Running a self storage facility is about more than just having units available. It’s about keeping them filled, attracting the right customers, and maximizing your marketing dollars. However, how do you know if your marketing is actually working? The best way is to monitor the metrics that tell the story behind your marketing strategy. That’s where key performance indicators (KPIs) come in.
KPIs help you see what’s working, what’s not, and where you should focus your budget. Without tracking KPIs, you’re flying blind. With them, you’re making data-based decisions that lead to real growth.
That’s exactly where StorSuite helps. Our platform makes it simple for self storage owners to track the KPIs that matter most. You’ll spend less time trying to interpret complicated numbers and more time building your business.
Below are five of the most important marketing KPIs for self storage facilities and why they matter.

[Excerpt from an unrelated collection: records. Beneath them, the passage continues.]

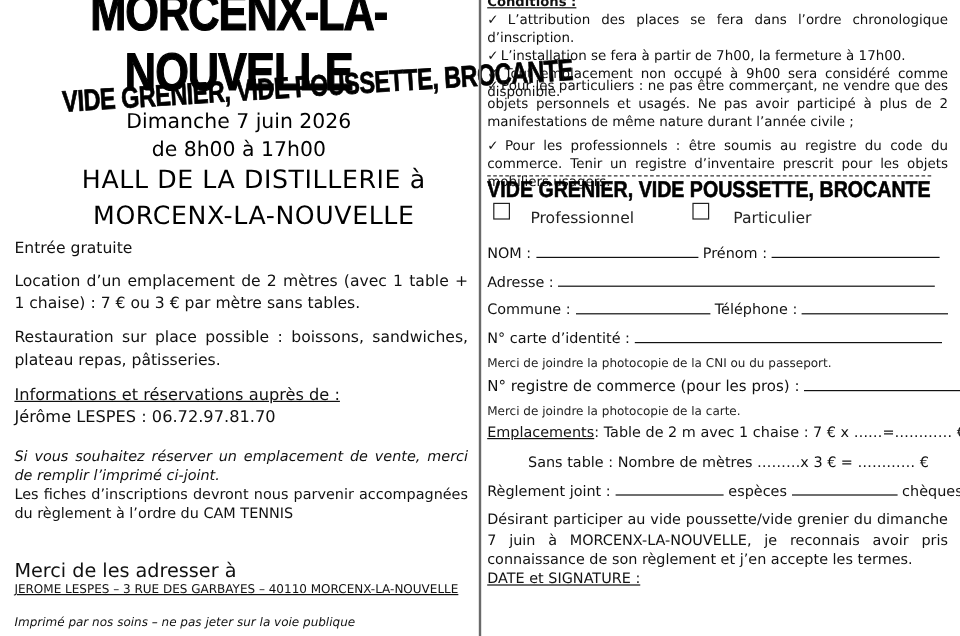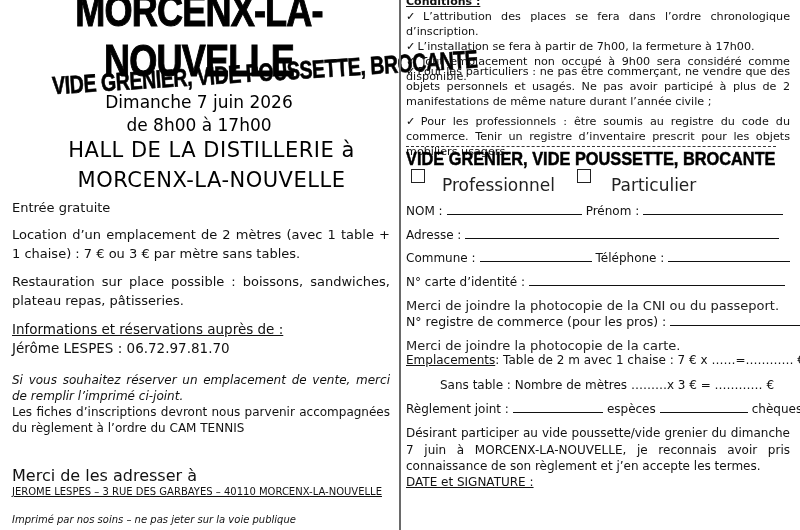--- a/index.html
+++ b/index.html
@@ -32,25 +32,25 @@
     .r { position: absolute; left: 4px; width: 384px; font-size: 11.2px; line-height: 15px; color: #111; text-align: justify; }
     .cond-title { position: absolute; left: 4px; top: -5px; font-size: 11px; font-weight: bold; text-decoration: underline; }
     .check { margin-right: 2px; }
     .dashed { position: absolute; left: 4px; top: 146px; width: 370px; border-top: 1px dashed #333; }
     .form-title {
       position: absolute; left: 4px; top: 148px; width: 380px;
       font-family: "Liberation Sans", sans-serif; font-weight: 900; font-size: 19px;
       color: #000; -webkit-text-stroke: 0.5px #000; transform: scaleX(0.86); transform-origin: left center; white-space: nowrap;
     }
     .cb { position: absolute; width: 14px; height: 14px; border: 1px solid #222; background: #fff; }
-    .cb-label { position: absolute; font-size: 17px; color: #222; }
+    .cb-label { position: absolute; font-size: 13px; color: #222; }
 
     .field-row { position: absolute; left: 4px; font-size: 12px; color: #111; white-space: nowrap; display: flex; align-items: baseline; }
     .line { display: inline-block; border-bottom: 1px solid #111; height: 12px; margin: 0 4px; }
-    .note { position: absolute; left: 4px; font-size: 13px; color: #222; }
+    .note { position: absolute; left: 4px; font-size: 10px; color: #222; }
     .para { position: absolute; left: 4px; width: 384px; font-size: 12px; line-height: 16.5px; color: #111; text-align: justify; }
   </style>
 </head>
 <body>
 
 <div class="col-left">
   <div class="big-title">MORCENX-LA-NOUVELLE</div>
   <div class="slant-title">VIDE GRENIER, VIDE POUSSETTE, BROCANTE</div>
   <div class="date-line" style="top:92px;">Dimanche 7 juin 2026</div>
   <div class="date-line" style="top:115px;">de 8h00 à 17h00</div>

Five Most Important Marketing KPIs and Why They Matter
1. Occupancy Rate – Your Core Health Metric
Your occupancy rate is the percentage of your units that are currently rented out.

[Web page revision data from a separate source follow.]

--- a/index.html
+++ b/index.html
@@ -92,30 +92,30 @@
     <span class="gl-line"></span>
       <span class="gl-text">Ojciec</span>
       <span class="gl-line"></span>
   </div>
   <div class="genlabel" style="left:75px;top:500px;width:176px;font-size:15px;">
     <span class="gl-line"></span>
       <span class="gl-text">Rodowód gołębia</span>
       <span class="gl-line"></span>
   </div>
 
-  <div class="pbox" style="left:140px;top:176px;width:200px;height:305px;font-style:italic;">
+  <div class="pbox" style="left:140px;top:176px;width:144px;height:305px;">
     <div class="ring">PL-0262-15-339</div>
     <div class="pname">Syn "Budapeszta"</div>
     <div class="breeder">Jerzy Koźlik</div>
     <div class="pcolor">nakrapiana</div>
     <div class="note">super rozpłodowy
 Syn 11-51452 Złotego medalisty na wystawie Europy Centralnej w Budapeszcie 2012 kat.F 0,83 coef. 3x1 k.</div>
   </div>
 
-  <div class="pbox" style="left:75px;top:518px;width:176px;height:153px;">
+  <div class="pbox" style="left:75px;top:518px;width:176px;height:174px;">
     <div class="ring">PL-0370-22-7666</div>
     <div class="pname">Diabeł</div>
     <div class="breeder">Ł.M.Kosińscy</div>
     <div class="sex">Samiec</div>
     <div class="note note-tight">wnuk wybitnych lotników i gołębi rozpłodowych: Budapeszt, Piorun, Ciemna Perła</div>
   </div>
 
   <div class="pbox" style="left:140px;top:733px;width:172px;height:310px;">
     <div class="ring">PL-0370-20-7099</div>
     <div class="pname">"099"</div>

- A high occupancy rate shows that your marketing, pricing, and customer service are aligned.
- A low occupancy rate isn’t what you want, but it signals the opportunity to adjust your marketing strategy.
Why it matters: Low occupancy means lost revenue. By keeping a close eye on your occupancy rate, you’ll know exactly how well your marketing is bringing in renters and filling space.

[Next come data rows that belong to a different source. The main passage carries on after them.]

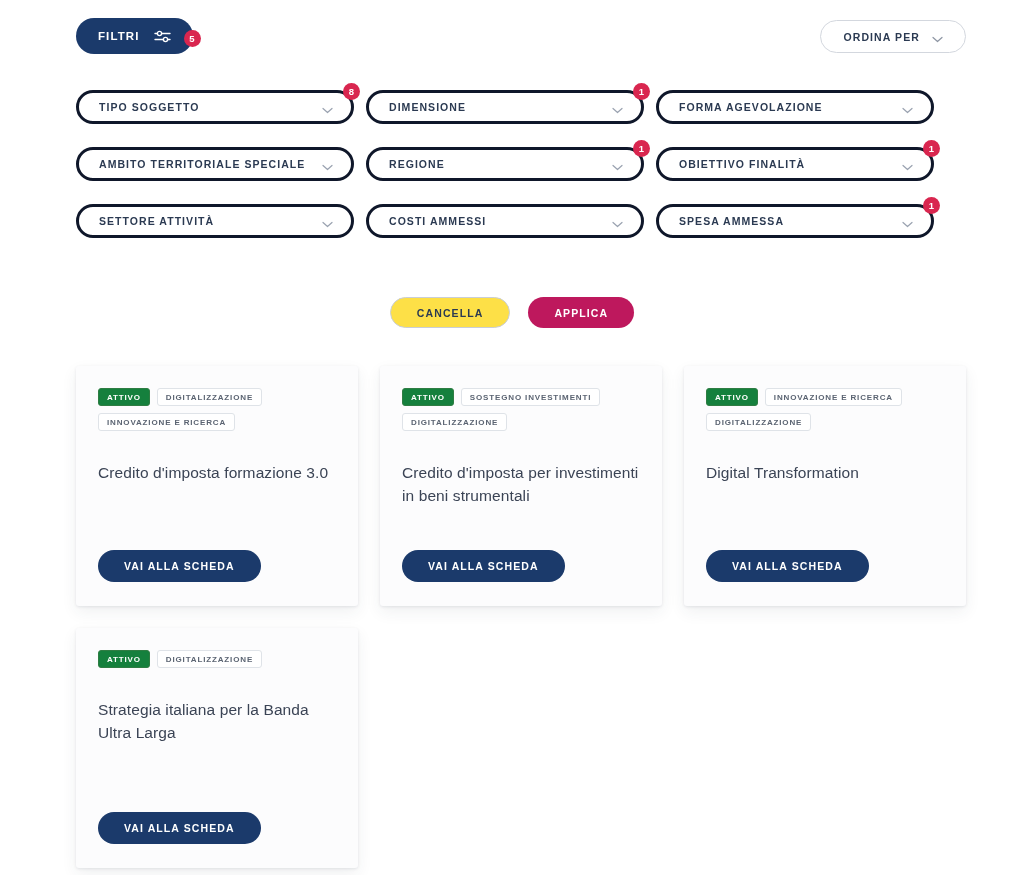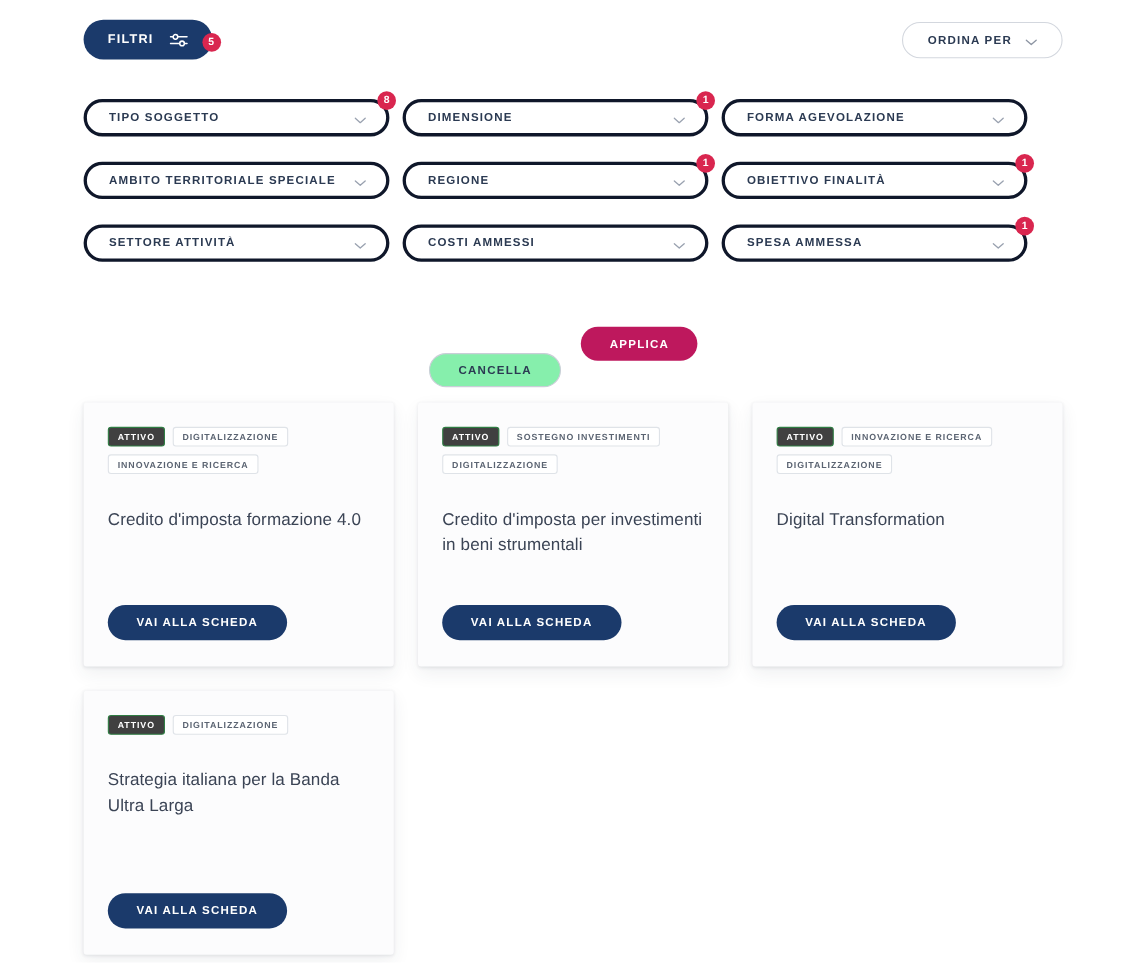--- a/index.html
+++ b/index.html
@@ -67,25 +67,25 @@
   }
   .fselect .lbl { white-space: nowrap; overflow: hidden; }
   .fbadge { top: -7px; right: -6px; }
 
   
   .actions {
     position: absolute; left: 0; top: 297px; width: 1024px;
     display: flex; justify-content: center; gap: 18px;
   }
   .btn-cancella {
-    background: #86efac; color: #2b3a52;
+    background: #fde047; color: #2b3a52;
     border: 1px solid #c9ced7; border-radius: 17px;
     height: 31px; padding: 0 26px;
     font-size: 10.5px; font-weight: bold; letter-spacing: 1.1px;
-    font-family: "Liberation Sans", sans-serif; cursor: pointer; margin-top: 24px;
+    font-family: "Liberation Sans", sans-serif; cursor: pointer;
   }
   .btn-applica {
     background: #be185d; color: #ffffff;
     border: none; border-radius: 17px;
     height: 31px; padding: 0 26px;
     font-size: 10.5px; font-weight: bold; letter-spacing: 1.1px;
     font-family: "Liberation Sans", sans-serif; cursor: pointer;
   }
 
   
@@ -105,21 +105,21 @@
   .tags { display: flex; flex-wrap: wrap; gap: 7px; margin-bottom: 4px; }
   .tag {
     border: 1px solid #dfe3e8; border-radius: 3px;
     background: #ffffff; color: #5b6472;
     padding: 4px 8px 3px 8px;
     font-size: 8px; font-weight: bold; letter-spacing: .85px;
     font-family: "Liberation Sans", sans-serif;
     white-space: nowrap;
   }
   .tag.status {
-    background: #404040; border-color: #2f7d43; color: #ffffff;
+    background: #15803d; border-color: #2f7d43; color: #ffffff;
   }
   .card-title {
     margin-top: 26px;
     color: #3b4455;
     font-size: 15.5px; font-weight: normal; line-height: 1.5;
     font-family: "Liberation Sans", sans-serif;
     letter-spacing: .1px;
   }
   .card-cta-wrap { margin-top: auto; padding-top: 28px; display: flex; justify-content: flex-start; }
   .card-cta {
@@ -254,21 +254,21 @@
     <button class="btn-applica">APPLICA</button>
   </div>
 
   <div class="cards" id="results-grid">
       <div class="card">
         <div class="tags">
           <span class="tag status">ATTIVO</span>
           <span class="tag">DIGITALIZZAZIONE</span>
           <span class="tag">INNOVAZIONE E RICERCA</span>
         </div>
-        <div class="card-title">Credito d'imposta formazione 4.0</div>
+        <div class="card-title">Credito d'imposta formazione 3.0</div>
         <div class="card-cta-wrap">
           <button class="card-cta">VAI ALLA SCHEDA</button>
         </div>
       </div>
       <div class="card">
         <div class="tags">
           <span class="tag status">ATTIVO</span>
           <span class="tag">SOSTEGNO INVESTIMENTI</span>
           <span class="tag">DIGITALIZZAZIONE</span>
         </div>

StorSuite makes it easy to track occupancy and spot trends in real time.
2. Net Move-In Rate – Growth in Real Time
Occupancy tells you how full your facility is right now, but net move-in rate shows whether you’re actually growing. This KPI measures move-ins minus move-outs within a given period.
- Positive net move-in means that more customers are moving in than leaving.
- Negative net move-in shows that you’re losing ground.
Why it matters: You can look at self storage as a revolving door. People are moving in and out all the time. If you’re only looking at occupancy, you might miss the trend. Net move-in rate lets you catch problems early, and adjust your marketing campaigns before revenue suffers.
StorSuite helps you keep track of this movement automatically. You always know where you stand.
3. Conversion Rate – Turning Clicks Into Renters
Driving traffic to your website is great, but it’s wasted time if people don’t take action. Conversion rate is the percentage of people who interact with your website and actually rent a unit.
Examples of conversions:
- Reserving a unit online.
- Calling your facility after seeing an ad.
- Walking into your facility after finding you on Google.
Why it matters: High conversion rates mean your marketing is working, and your customer experience is seamless. Low conversion rates may signal confusing messaging, clunky websites, or ads that don’t connect with the right audience. You’ll turn interest into revenue by optimizing your website.
StorSuite shows you which marketing channels are generating real conversions, so you can use your marketing budget wisely.
4. Customer Lifetime Value (CLV) – Seeing the Bigger Picture
Not all renters are created equal. Some customers stay for just one month, while others stay for the long haul. Customer Lifetime Value (CLV) tells you how much revenue the average customer brings in during their lease term.
Why it matters:
- CLV helps you understand how much you can afford to spend to acquire a new customer.
- It encourages you to focus not just on getting renters, but on keeping them longer.
Why It Matters: If the average renter is worth $1,200 over their lifetime, spending $150 on marketing to win them over suddenly looks like a smart investment. CLV gives you a long-term perspective that can completely change how you budget your marketing.
With StorSuite, you can track CLV trends and align your marketing strategies with long-term value.
5. Return on Ad Spend (ROAS) – Getting the Most from Every Dollar
Marketing is an investment, and you want to know if it’s paying off. Return on Ad Spend (ROAS) measures how much revenue you generate for every dollar you spend on advertising.
- A ROAS of 5:1 means for every $1 you spend, you earn $5 back.
- A low ROAS means your campaigns may need modification.
Why it matters: With digital ads on Google, Facebook, or local platforms, it’s easy to burn through money without results. By tracking ROAS, you ensure that every campaign is bringing in new customers.
StorSuite connects with your ad campaigns to show you what’s paying off and where adjustments are needed.
Bringing It All Together
Tracking these five KPIs gives you a clear window into your facility’s marketing performance. You’ll stop guessing and start making smarter, more informed decisions.
At the end of the day, these numbers are just data, they’re peace of mind. Imagine knowing that your marketing dollars are filling your units and driving steady growth.
That’s the power of KPIs, and it’s why the most successful self storage owners never ignore them.
StorSuite is here to make tracking these KPIs effortless, giving you the confidence you need to grow your business.